- EXERCISE INSTRUCTIONS
Report every line of the listing below in which the string "Bergretterin" occurs.

- EXERCISE INPUT
______________________________
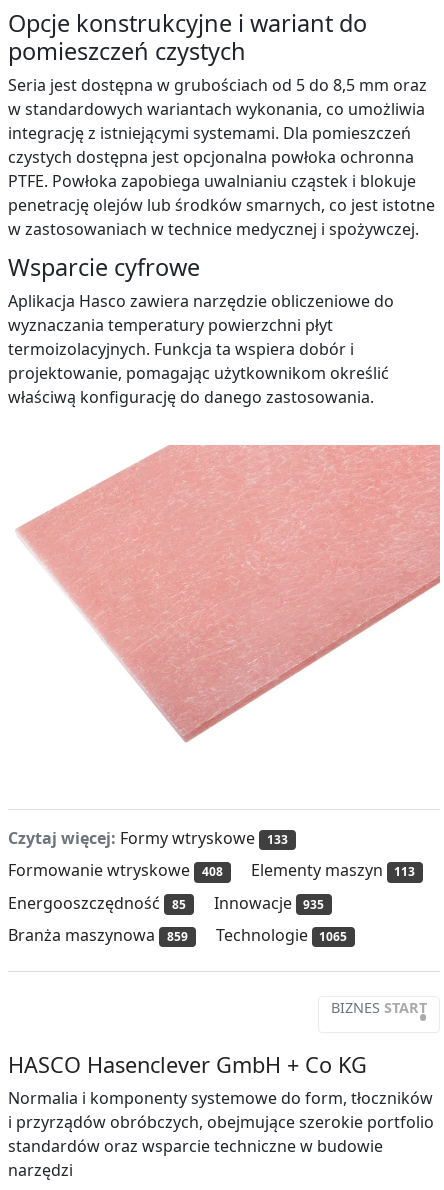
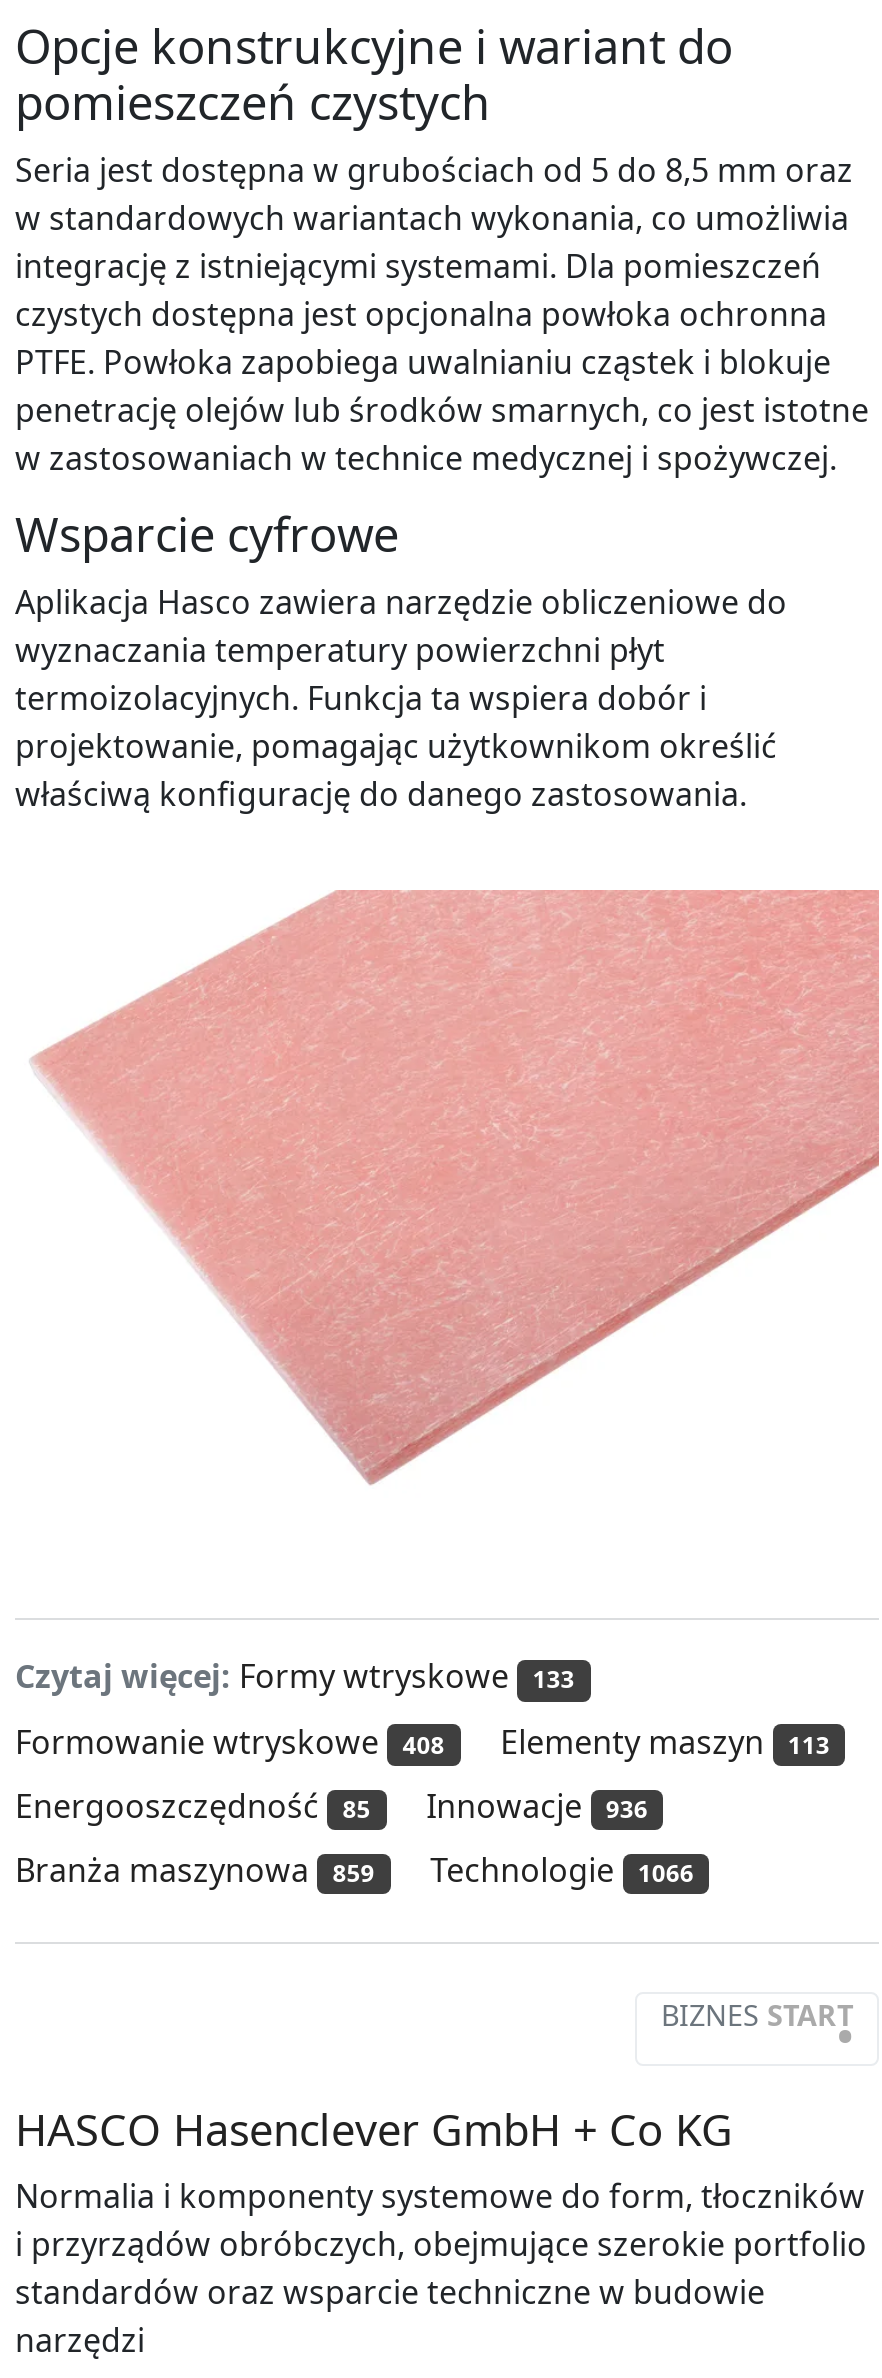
- Energooszczędność 85 Innowacje 935
+ Energooszczędność 85 Innowacje 936

- Branża maszynowa 859 Technologie 1065
+ Branża maszynowa 859 Technologie 1066
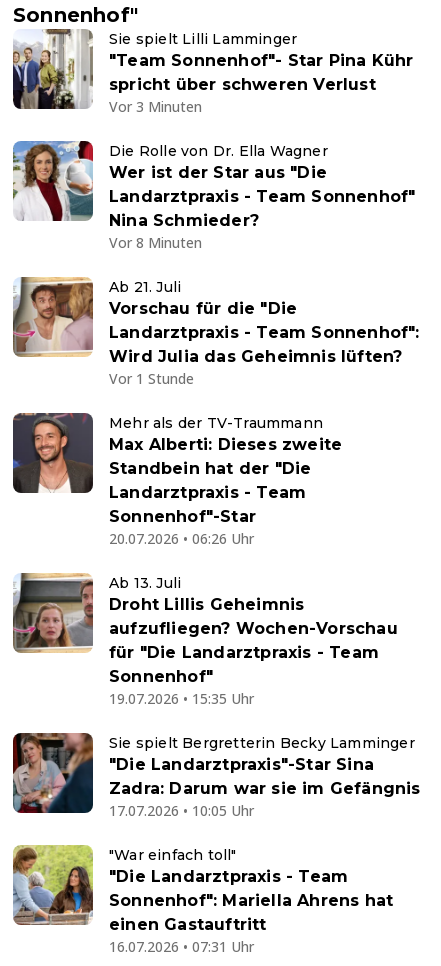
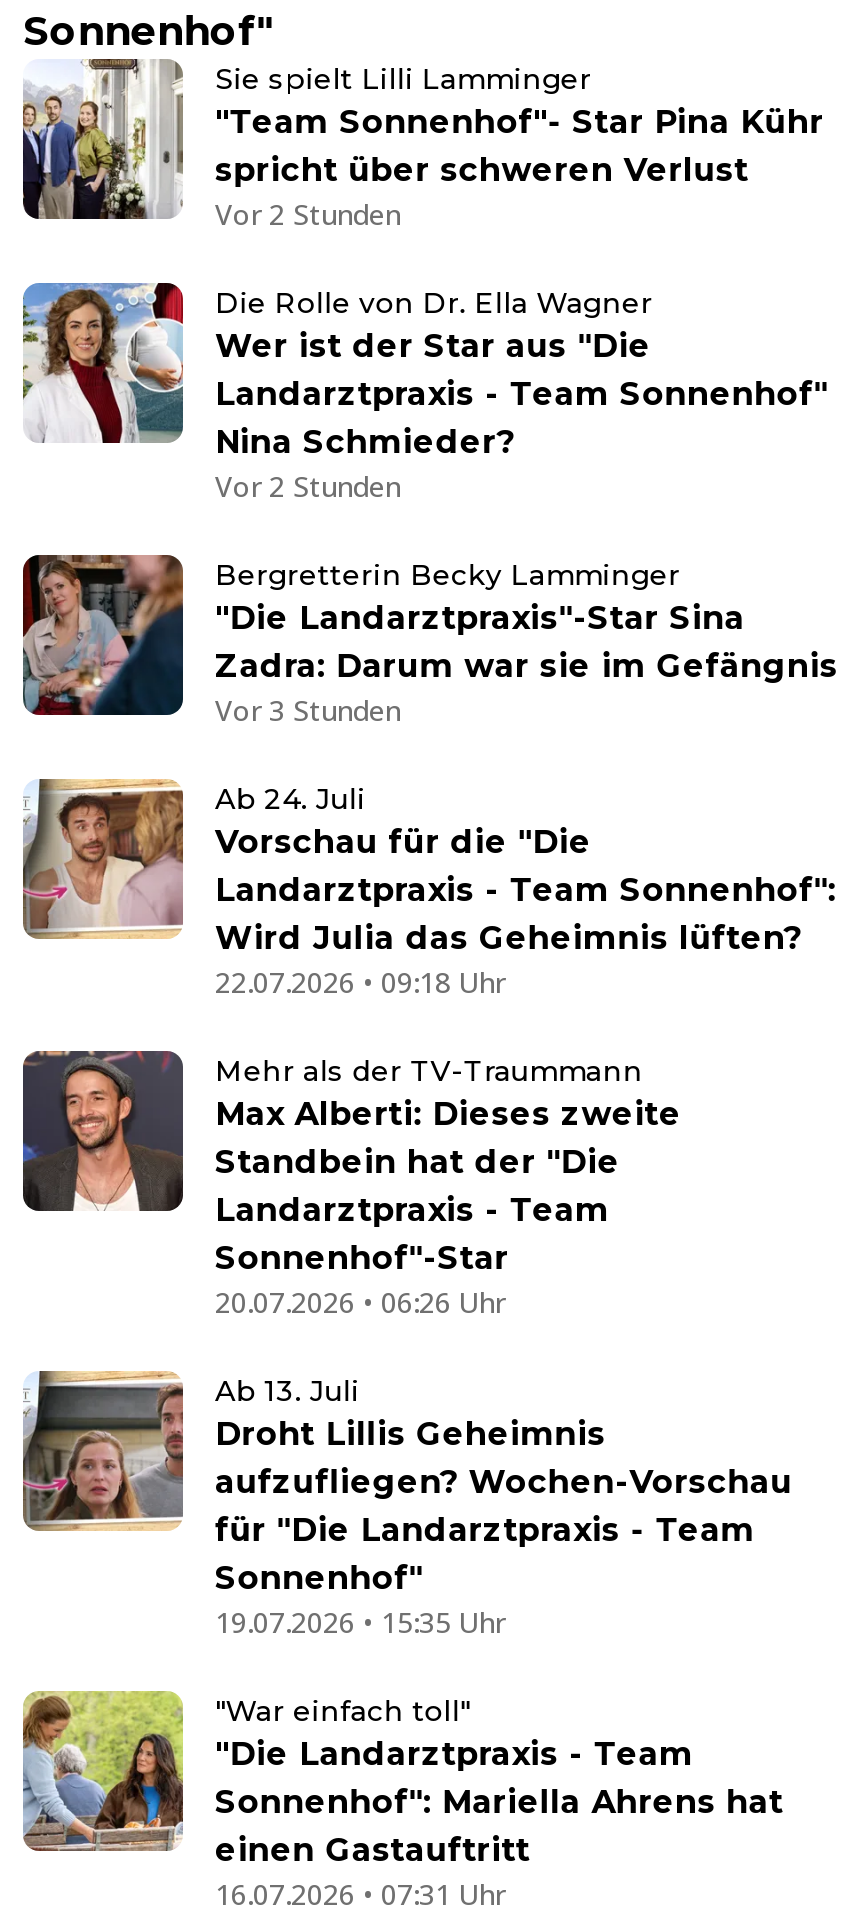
- Vor 3 Minuten
+ Vor 2 Stunden

- Vor 8 Minuten
- Ab 21. Juli
+ Vor 2 Stunden
+ Bergretterin Becky Lamminger
+ Vor 3 Stunden
+ Ab 24. Juli

moved down: [image] | Vorschau für die "Die | Landarztpraxis - Team Sonnenhof": | Wird Julia das Geheimnis lüften?

- Vor 1 Stunde
+ 22.07.2026 • 09:18 Uhr

moved down: [image] | Mehr als der TV-Traummann | Max Alberti: Dieses zweite | ... | Sonnenhof" | 19.07.2026 • 15:35 Uhr

moved up: [image] | "Die Landarztpraxis"-Star Sina | Zadra: Darum war sie im Gefängnis

- Sie spielt Bergretterin Becky Lamminger
- 17.07.2026 • 10:05 Uhr
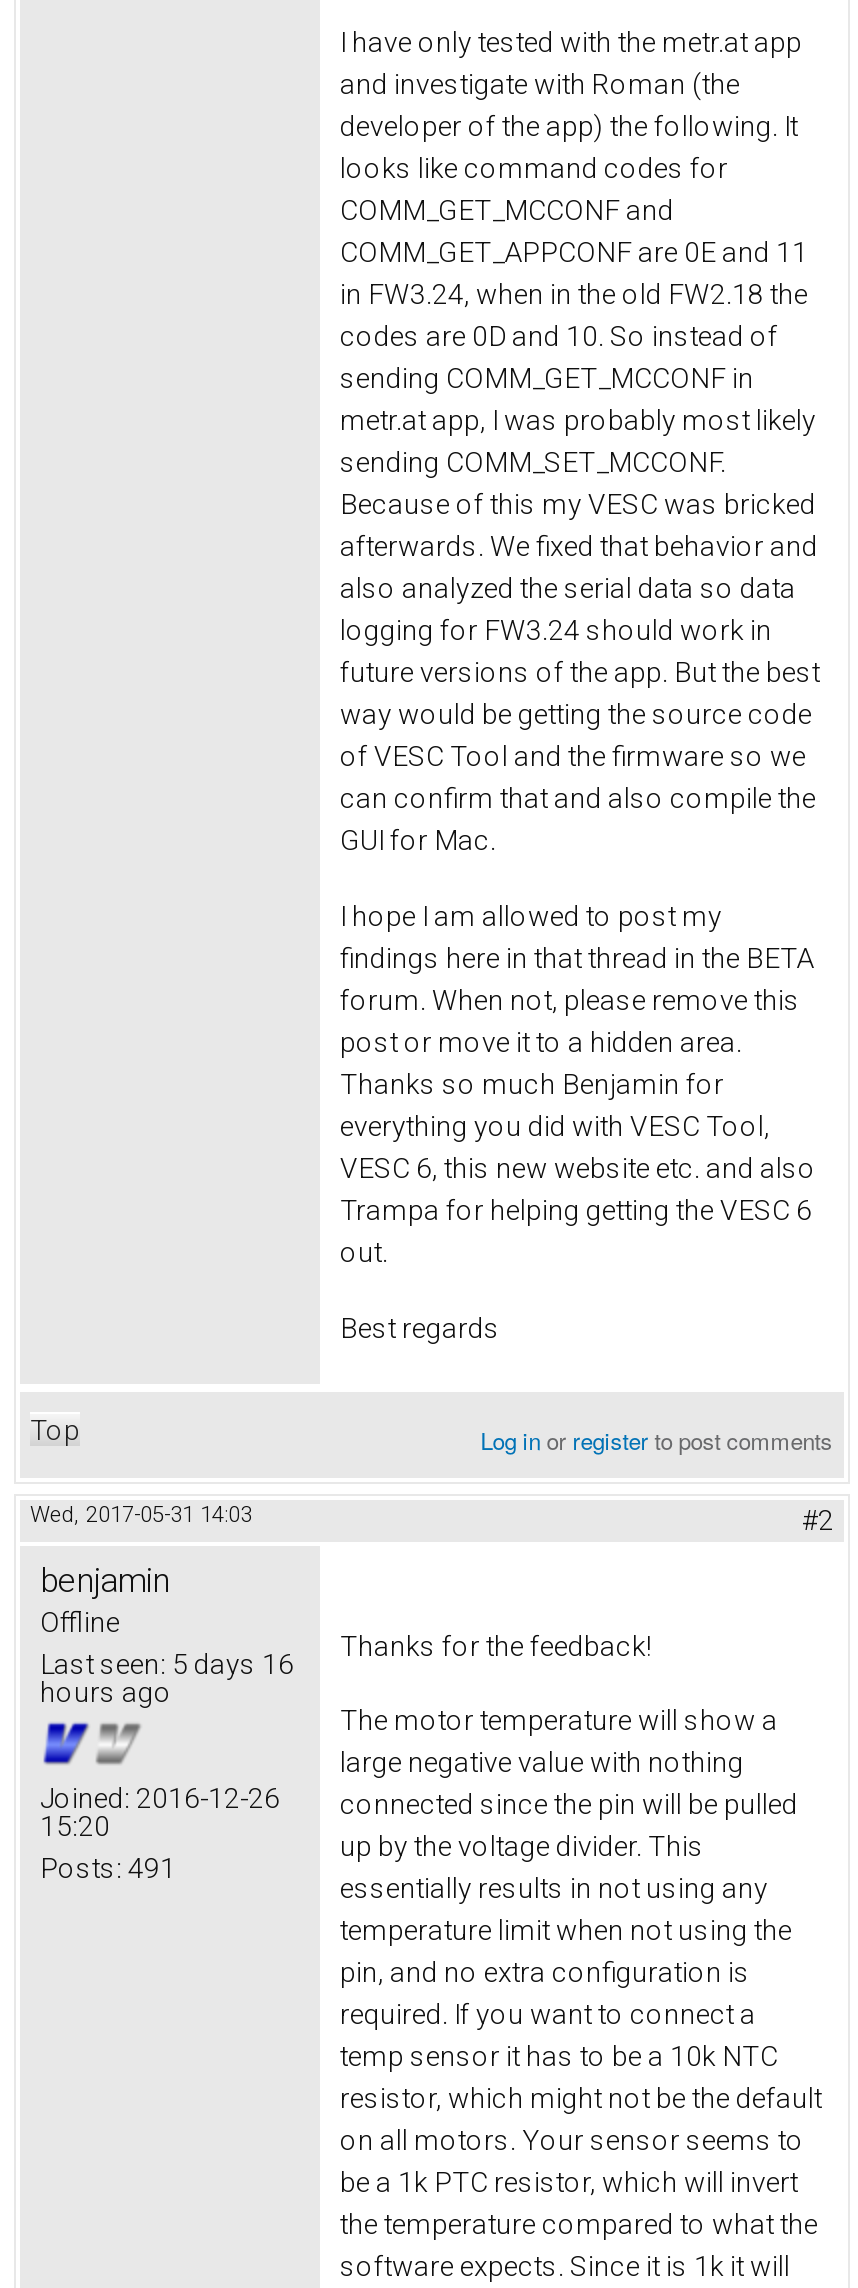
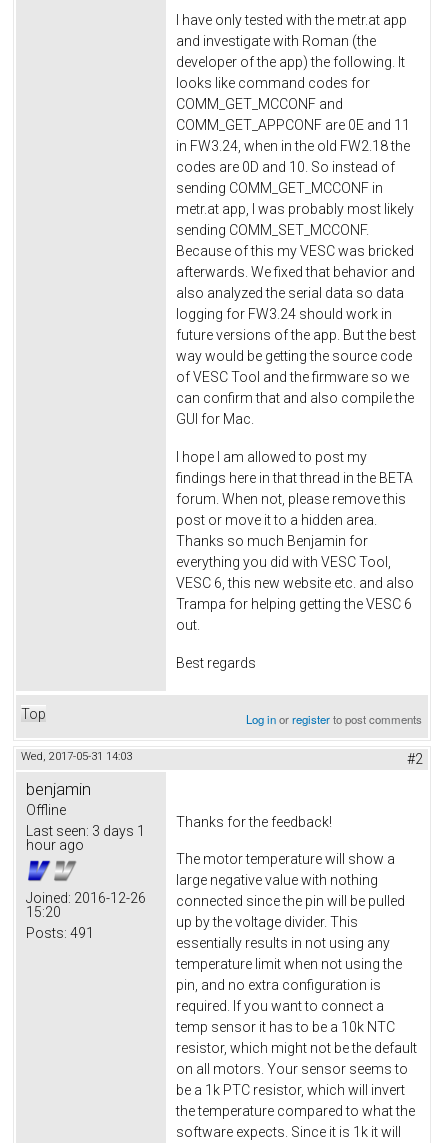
- Last seen: 5 days 16
+ Last seen: 3 days 1

- hours ago
+ hour ago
______________________________
- ANSWER FOR THIS EXERCISE
+ Bergretterin Becky Lamminger
- Sie spielt Bergretterin Becky Lamminger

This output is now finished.